◆ SOURCE MATERIAL
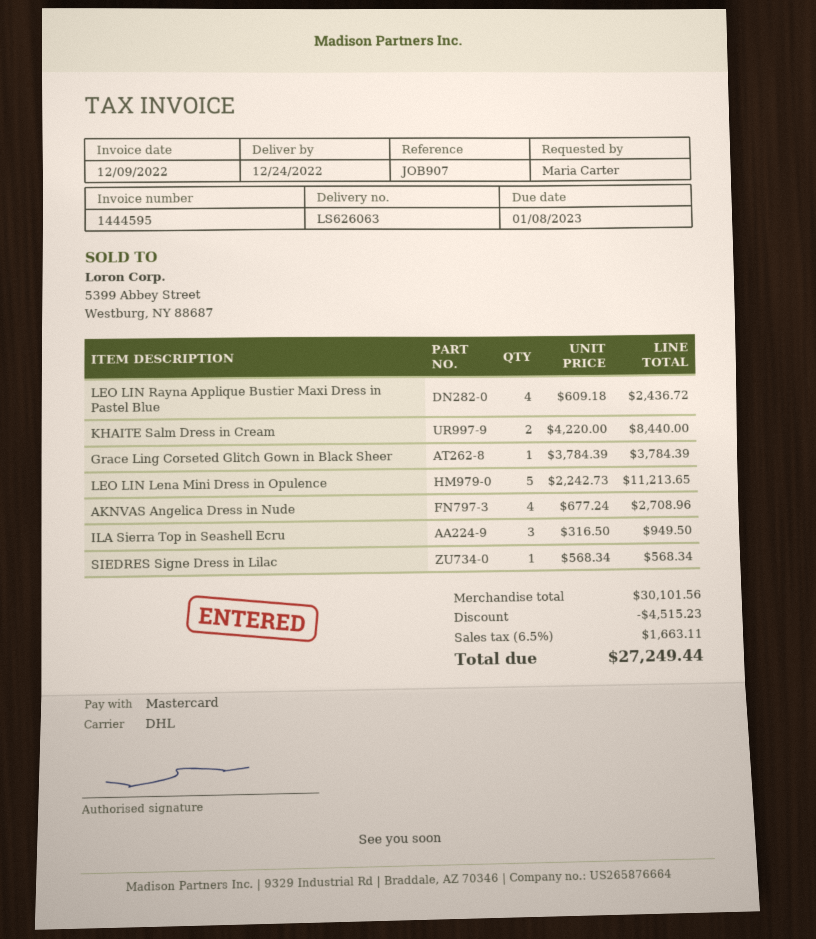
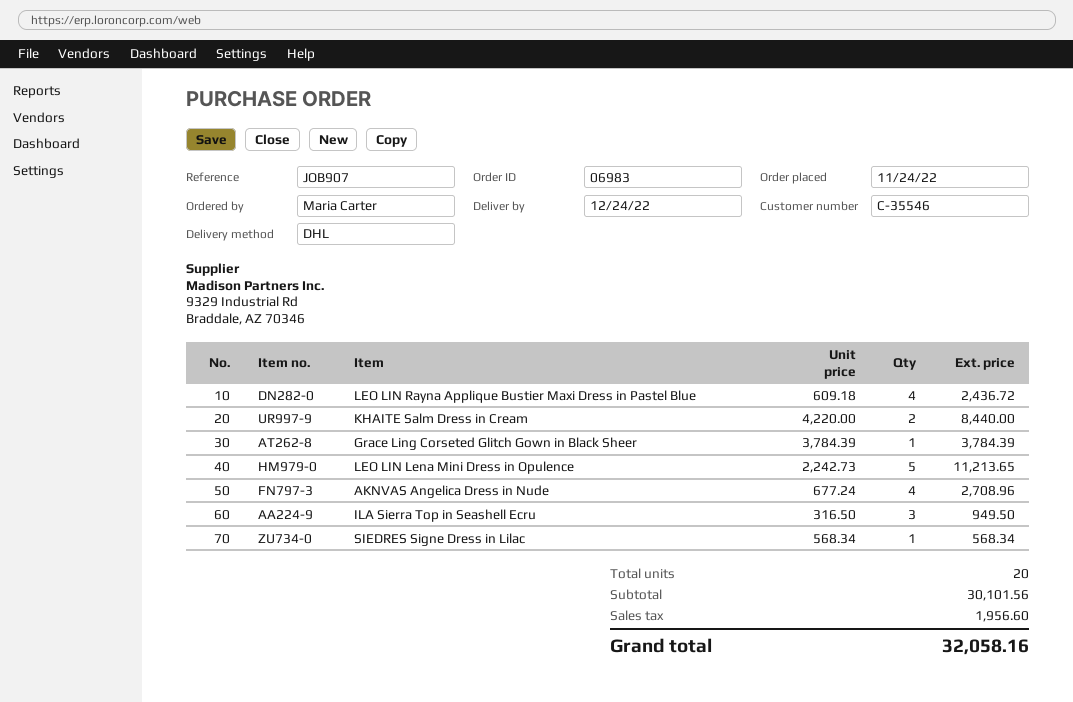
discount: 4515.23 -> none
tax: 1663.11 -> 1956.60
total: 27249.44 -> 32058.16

==

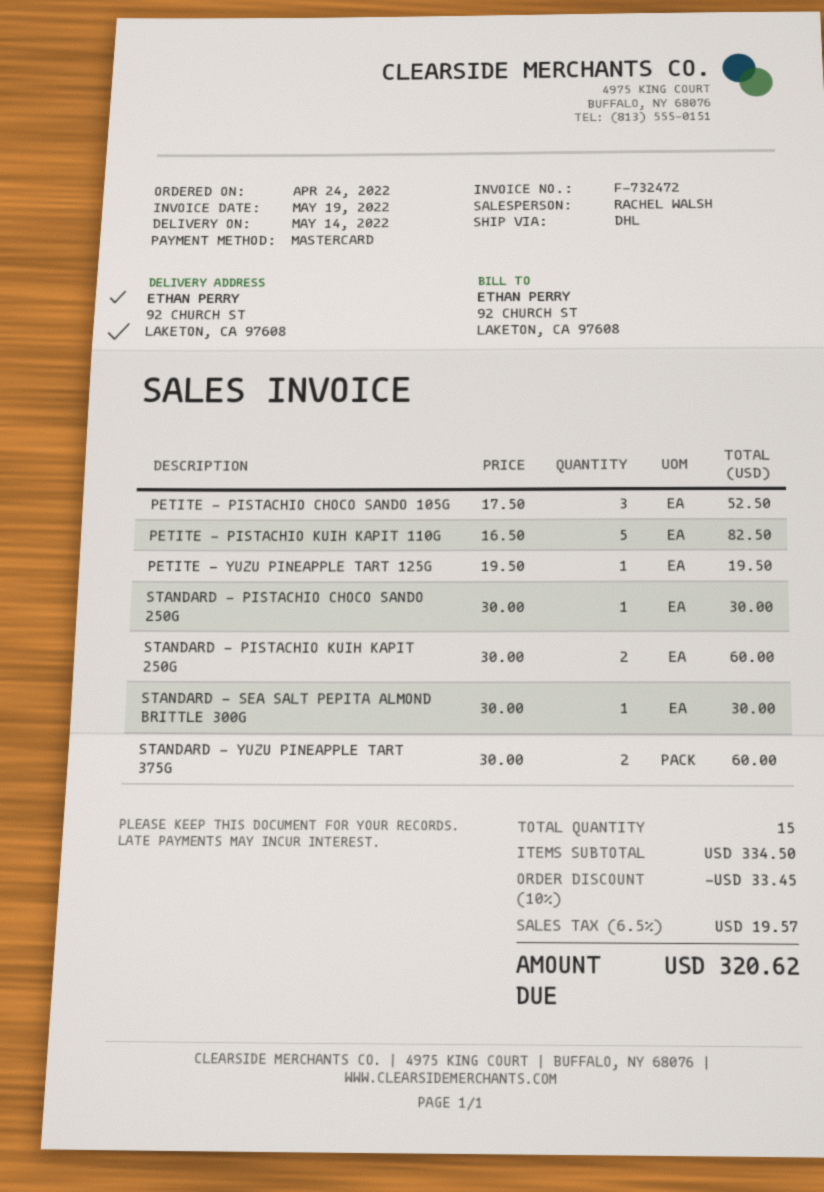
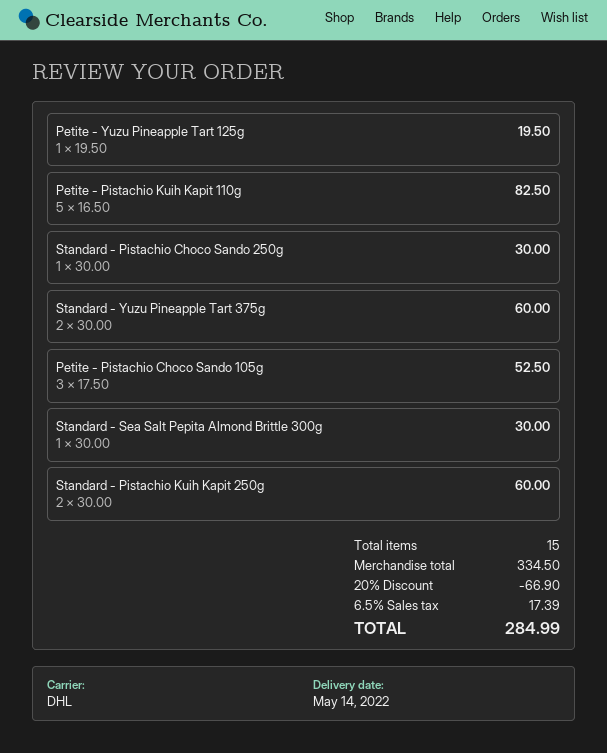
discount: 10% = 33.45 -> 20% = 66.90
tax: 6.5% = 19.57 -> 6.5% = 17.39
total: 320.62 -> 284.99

◆ WHAT YOU SHOULD DO
Look above for the line holding "discount: 4515.23 -> none". Print it and every line after it, exactly, through the line holding "total: 27249.44 -> 32058.16".

◆ FINAL ANSWER
discount: 4515.23 -> none
tax: 1663.11 -> 1956.60
total: 27249.44 -> 32058.16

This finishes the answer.